Good book? Barkeep! Another round for the boys! - Look Sexier Over Time –
Technology never ages well. Books do. There’s a whole branch of photography called “book porn.” - Allow My Finger to Bookmark Three Separate Pages –
Especially with reference books or in-depth fantasy fiction, I love placing my finger in a page, then another finger ten pages later, then another forty pages later and opening to a fourth page. This way, I can flip back and forth between related pages and remember what came before. Comparison often makes a book for me. The best Kindle has to offer is notes and searches. Gag me. I ain’t spending my first read-through searching crap. If I’m searching, I’d better spend my time finding the directions to The Hub: Coffee and Bicycles - Use Full-Color Pictures without Backlighting –
It’s called a printing press. We still use them. TIME magazine “stopped the presses” to crank out a whole new issue when Steve Jobs died. Magazines have full color pictures that don’t hurt your eyes. Photojournalism and coffee table books use lucid images that don’t hurt your eyes. What electronic device can we say this about? - Take up Shelf-Space in my Library –
How else am I gonna decorate my study/library/den/fireplace room without my motley single-file line of book spines standing guard over my bookshelves? You know what men in uniform and book spines have in common? Women think they’re sexy. The ladies dig it. How do you think I landed Kiddo? It wasn’t a military uniform, I’ll tell you that much right now. The rainbow of book spines might have had something to do with it, though. When it comes to decorating a library, my Kindle’s spineless. - Flip to a time-worn page –
Don’t miss this: great books break in their greatest pages.Today, I wanted to reference a quote from a book I love for an article I was writing. I own it both on Kindle and hardcover. I couldn’t find my hard copy, so I flipped on the Kindle and searched for it. And searched for it. And searched for it. Finally I gave up and wrote this post instead of the article I should be writing right now.Great books break in their greatest pages. I can flip to my favorite quote from Dostoevsky instantly.
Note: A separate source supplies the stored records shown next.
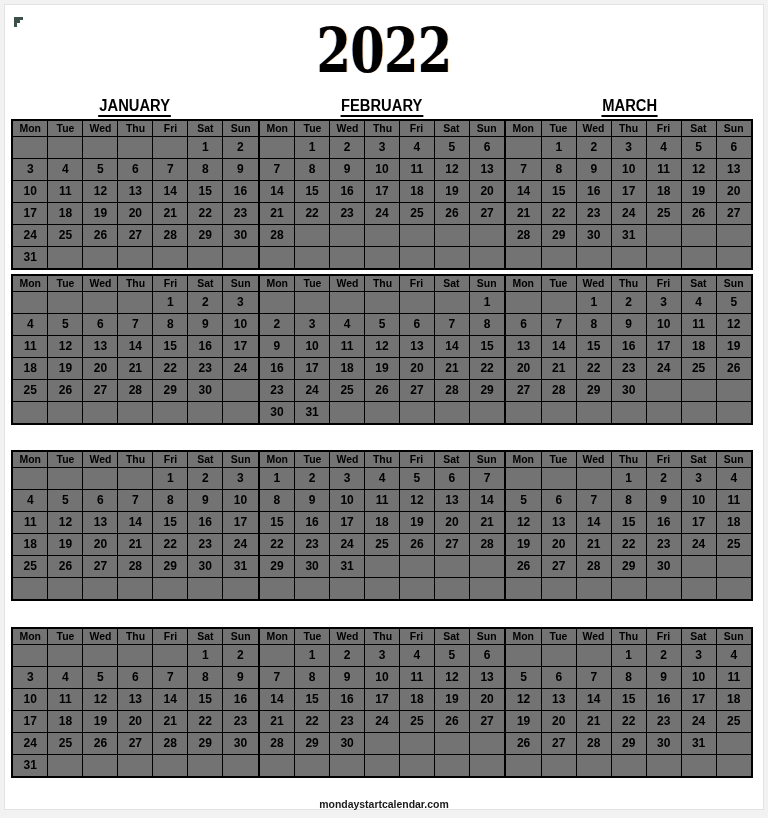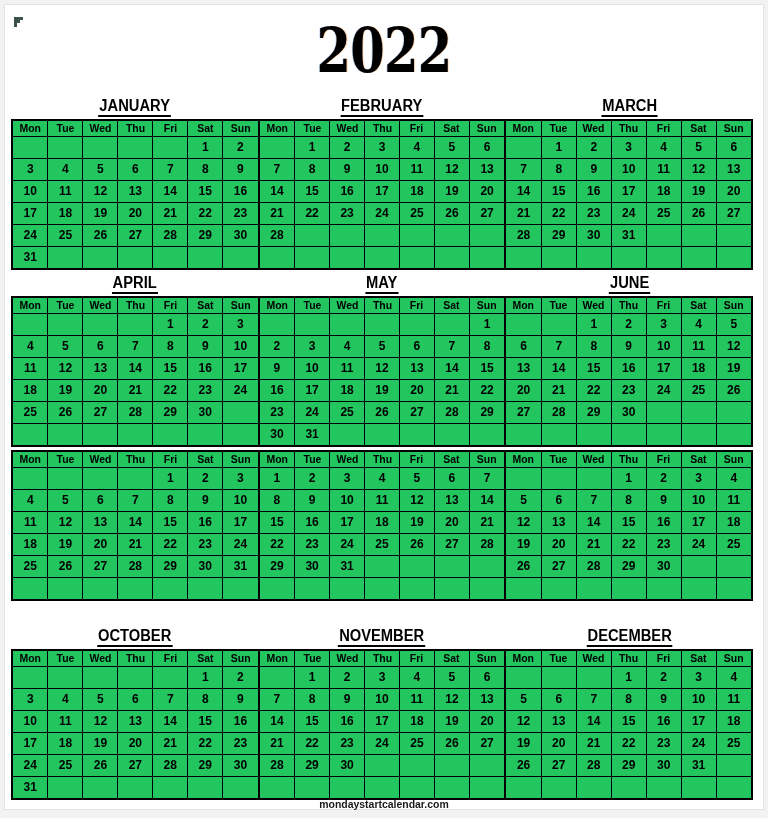"Mon" .quarter-grid { background: #22c55e -> #737373 }
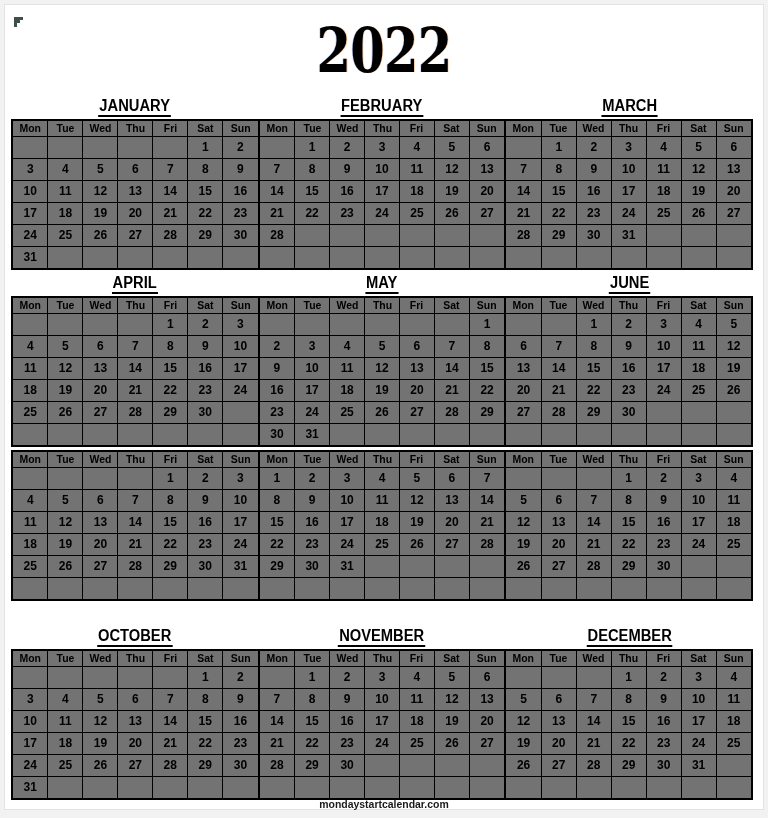"APRIL" div.quarter-titles { html: <div> <div><span>APRIL</span></div> <div><span>MAY</span></div> <div><span>JUNE</span></div> </div> -> none }
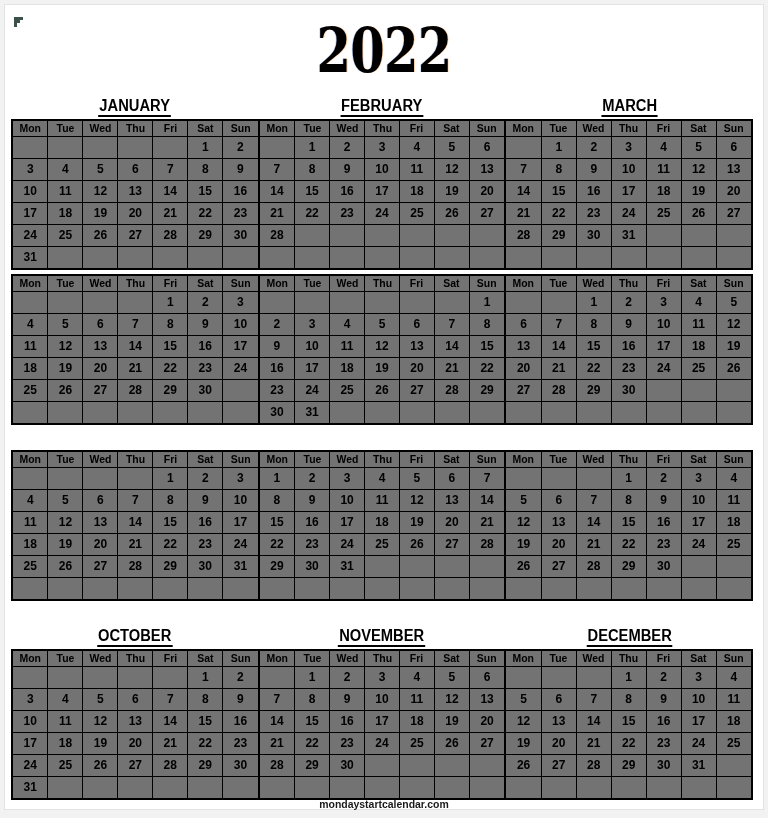"OCTOBER" div.quarter-titles { html: <div> <div><span>OCTOBER</span></div> <div><span>NOVEMBER</span></div> <div><span>DECEMBER</span></div> </div> -> none }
I know right where it is. The book almost falls open in my lap, no hyperbole required.If I’m guessing right, the people who read consistently out of holy books like The Bible count on those pages to be worn in. They count on those books in moments of pain and suffering to flip open to the right page in a moment. It’s more than just a bookmark or a note they keyed in at some location. It’s the way the pages fall. It’s how some passages stick together while others bear lose-hanging wear from decades of rumination. When all falls down in their lives, these books fall too right down in front of them, falling open to that page, those pages, that they have always counted on.Kindle didn’t do that today. - BONUS: Let an author sign my favorite page in a first edition copy.